BEGIN
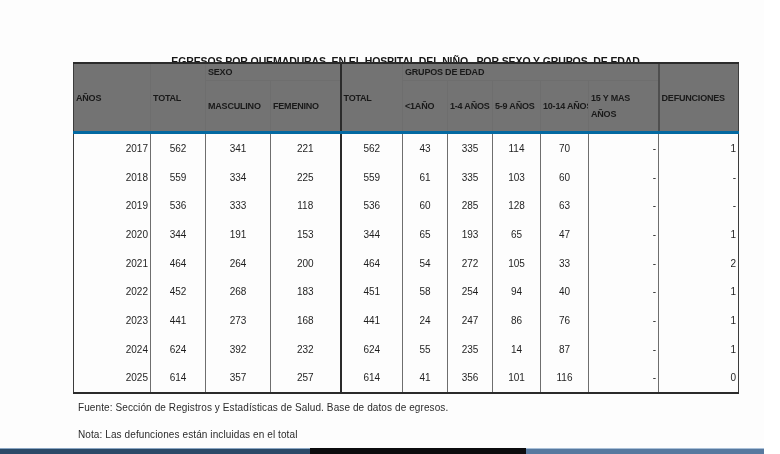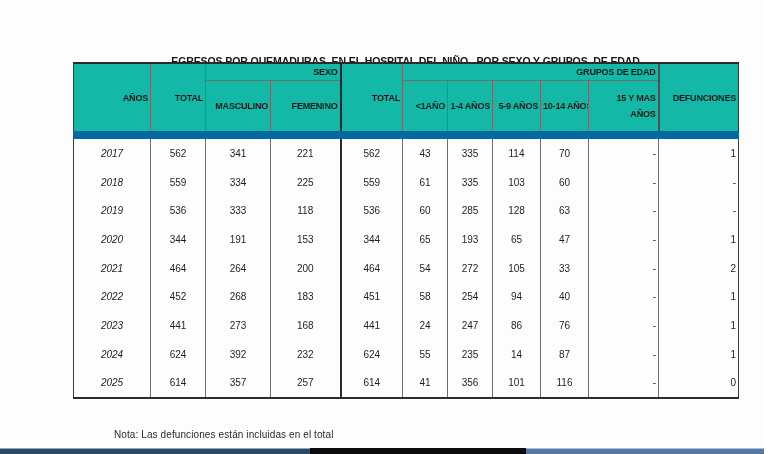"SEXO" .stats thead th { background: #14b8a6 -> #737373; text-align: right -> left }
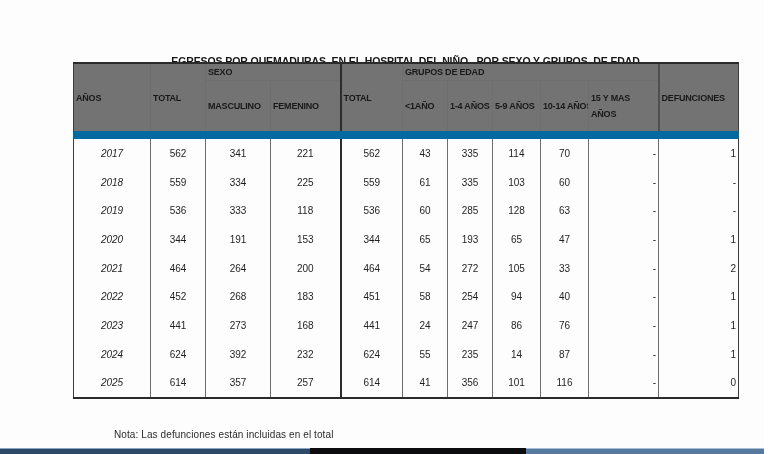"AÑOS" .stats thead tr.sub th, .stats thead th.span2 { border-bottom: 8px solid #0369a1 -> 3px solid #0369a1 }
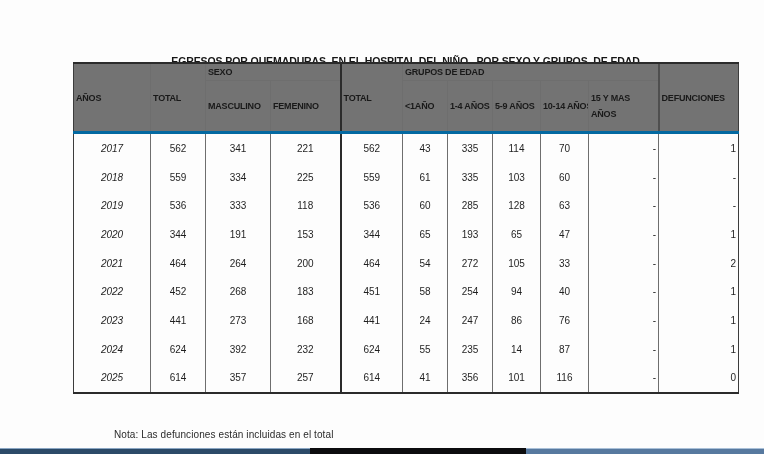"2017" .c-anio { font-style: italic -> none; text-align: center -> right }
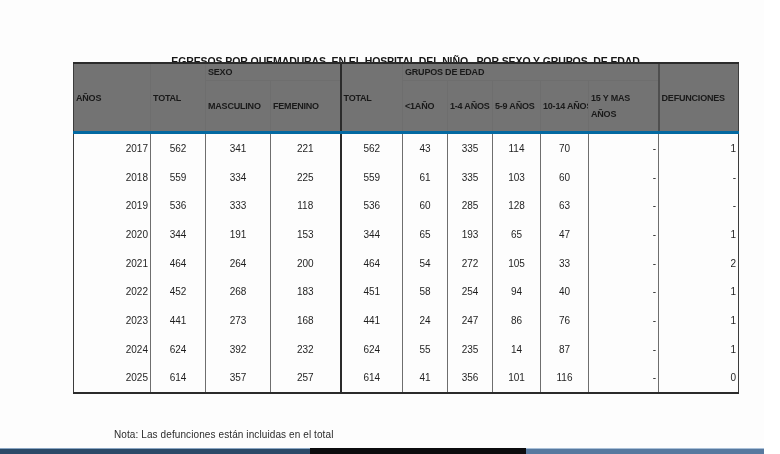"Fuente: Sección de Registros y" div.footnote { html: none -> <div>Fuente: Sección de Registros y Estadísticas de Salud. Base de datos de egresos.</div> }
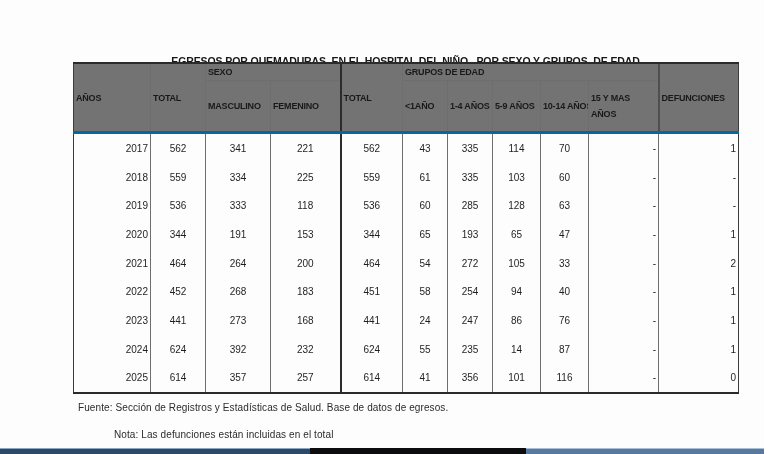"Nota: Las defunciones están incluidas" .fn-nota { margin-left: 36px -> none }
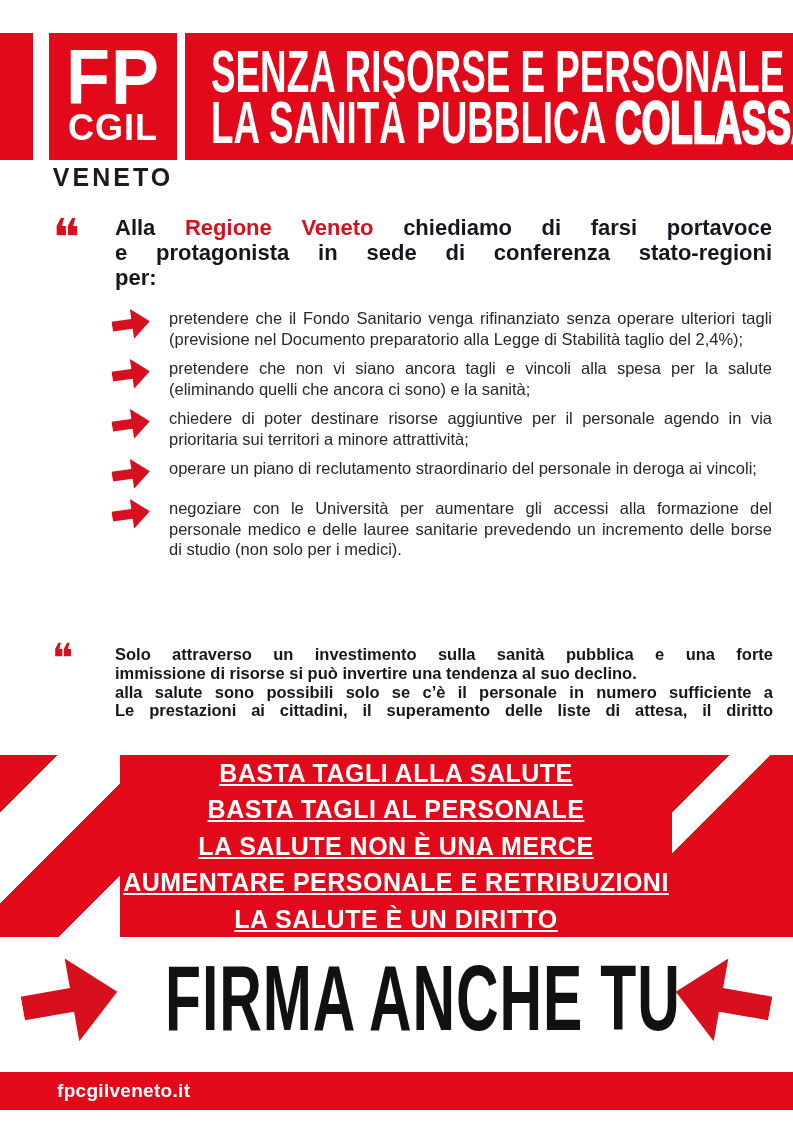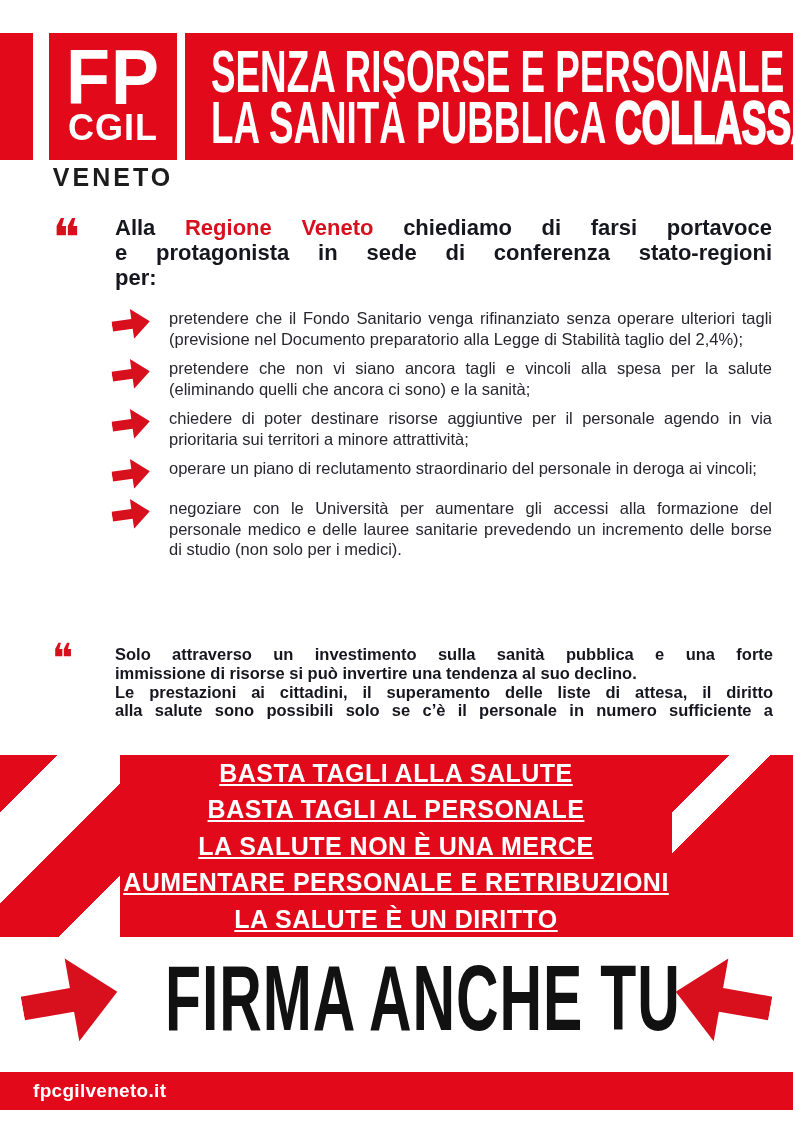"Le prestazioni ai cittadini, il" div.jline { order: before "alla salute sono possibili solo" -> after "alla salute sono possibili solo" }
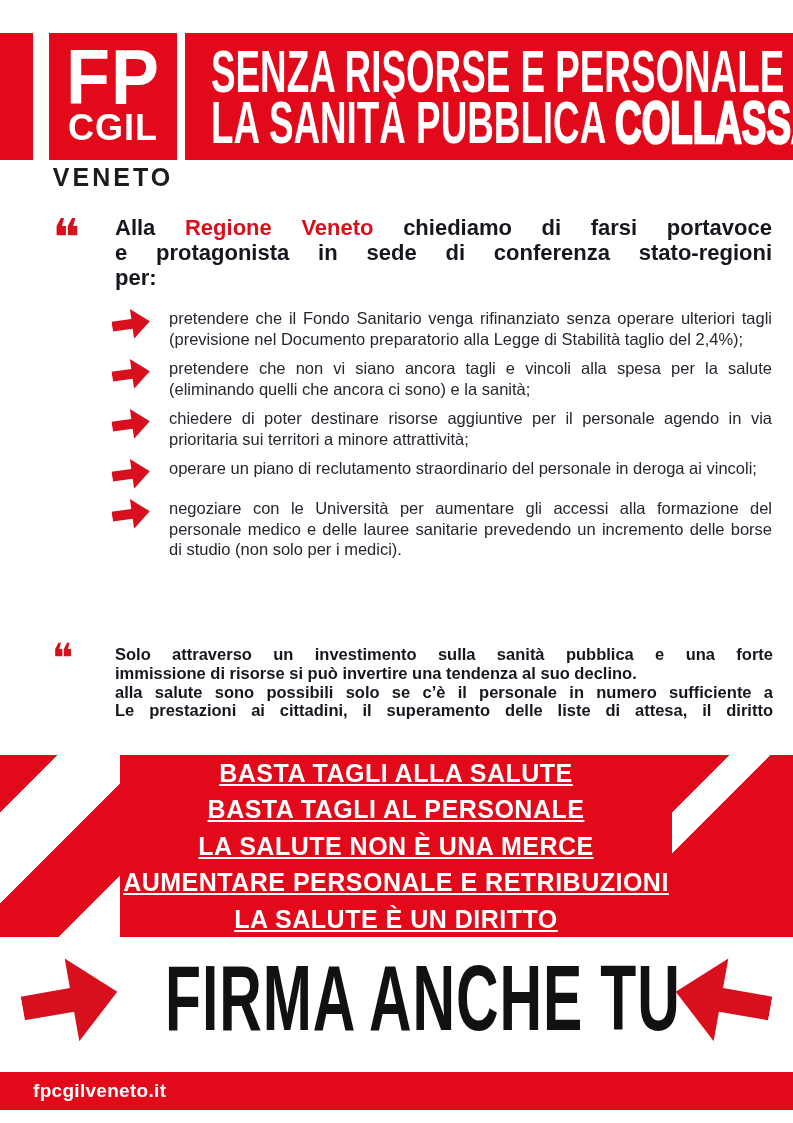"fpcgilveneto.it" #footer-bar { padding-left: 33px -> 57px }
END
BEGIN
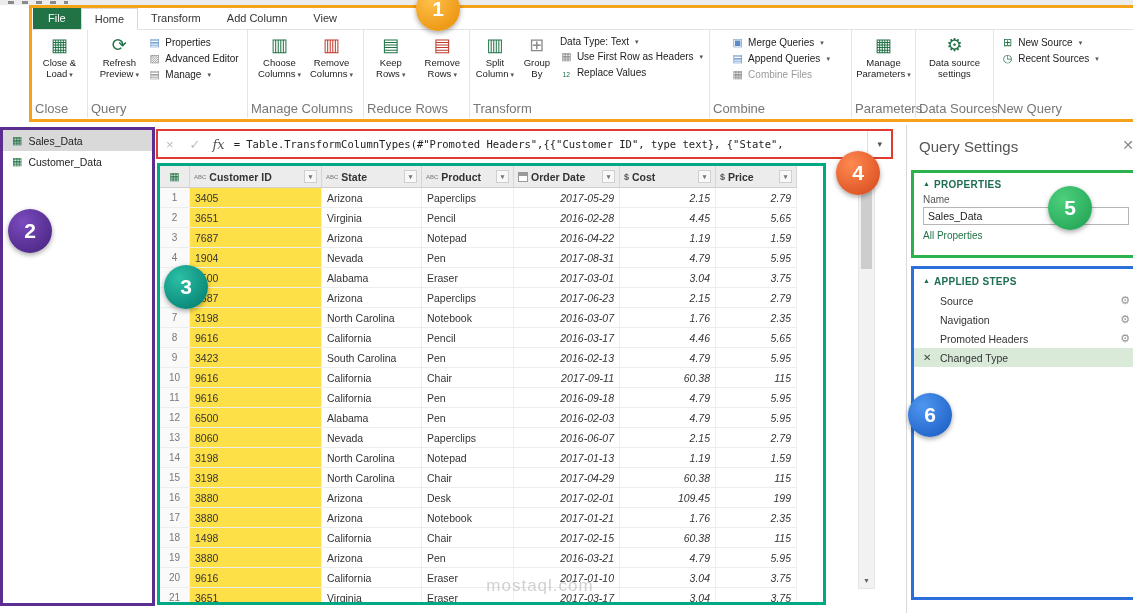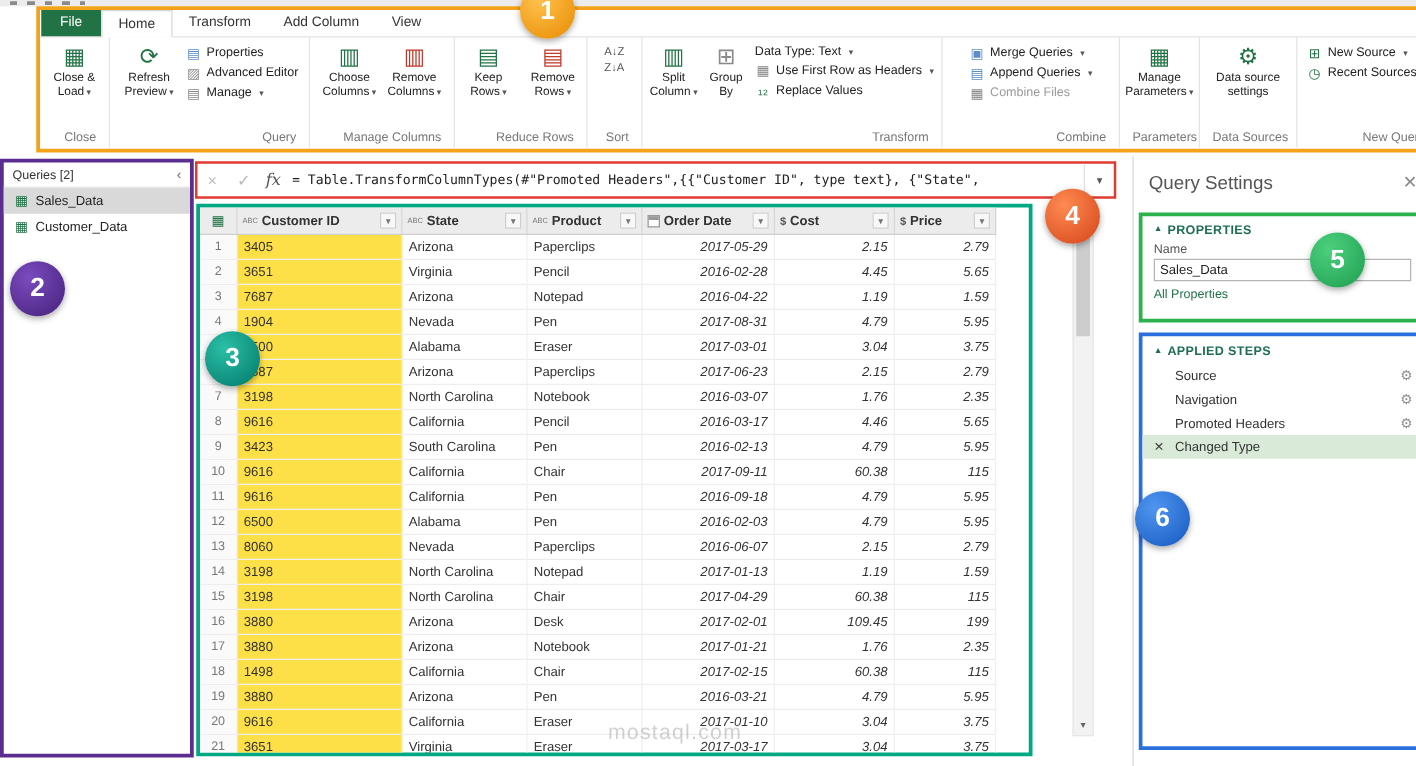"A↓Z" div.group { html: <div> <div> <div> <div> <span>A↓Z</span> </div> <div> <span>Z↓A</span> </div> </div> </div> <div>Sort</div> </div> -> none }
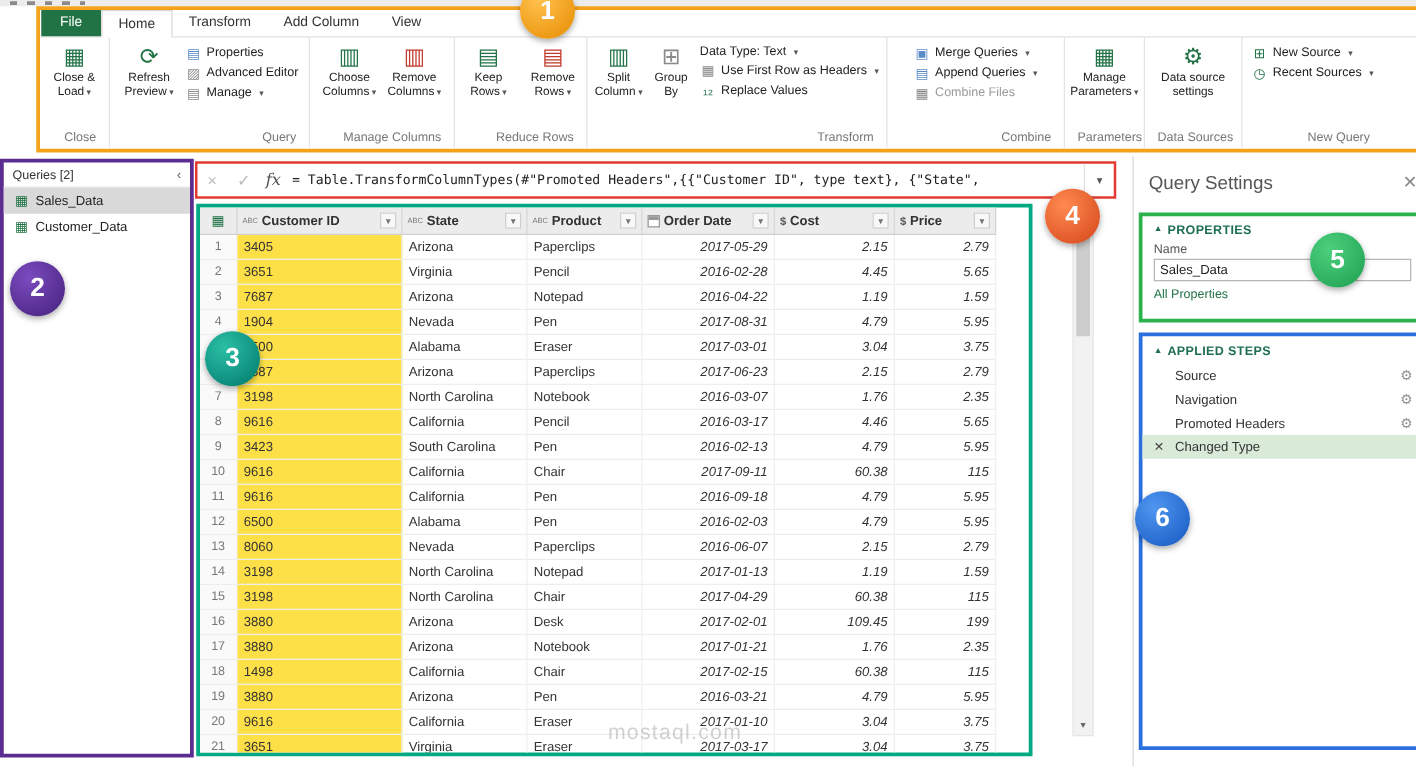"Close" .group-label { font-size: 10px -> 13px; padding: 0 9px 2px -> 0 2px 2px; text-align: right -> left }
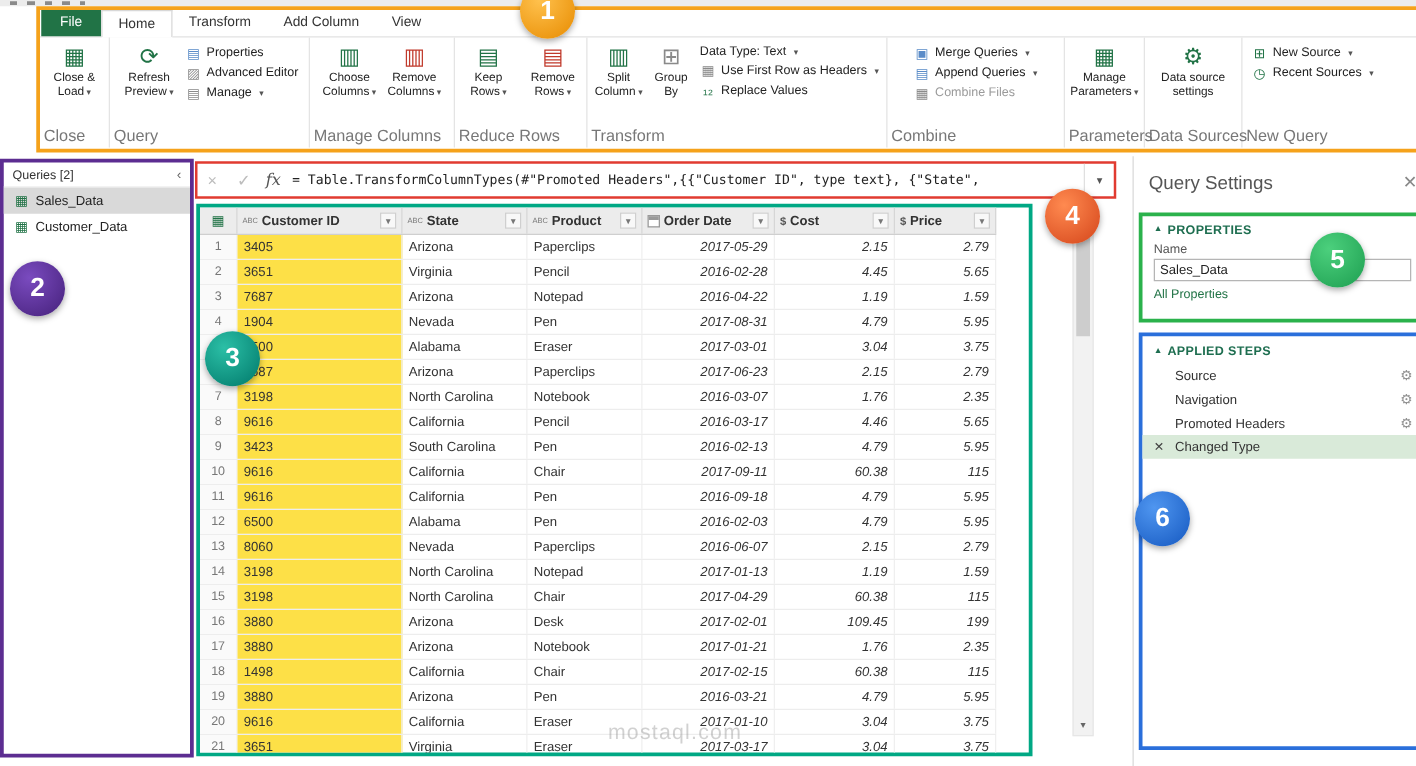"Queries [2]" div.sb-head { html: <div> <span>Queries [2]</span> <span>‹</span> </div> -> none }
END
» **WORK TO BE COMPLETED**
Your answer must be everything above from the line with "font-style: italic ->" down to the line with "padding-left: 33px ->", word for word, and no pictures.

» **EXERCISE RESULT**
"2017" .c-anio { font-style: italic -> none; text-align: center -> right }
"Fuente: Sección de Registros y" div.footnote { html: none -> <div>Fuente: Sección de Registros y Estadísticas de Salud. Base de datos de egresos.</div> }
"Nota: Las defunciones están incluidas" .fn-nota { margin-left: 36px -> none }
"Le prestazioni ai cittadini, il" div.jline { order: before "alla salute sono possibili solo" -> after "alla salute sono possibili solo" }
"fpcgilveneto.it" #footer-bar { padding-left: 33px -> 57px }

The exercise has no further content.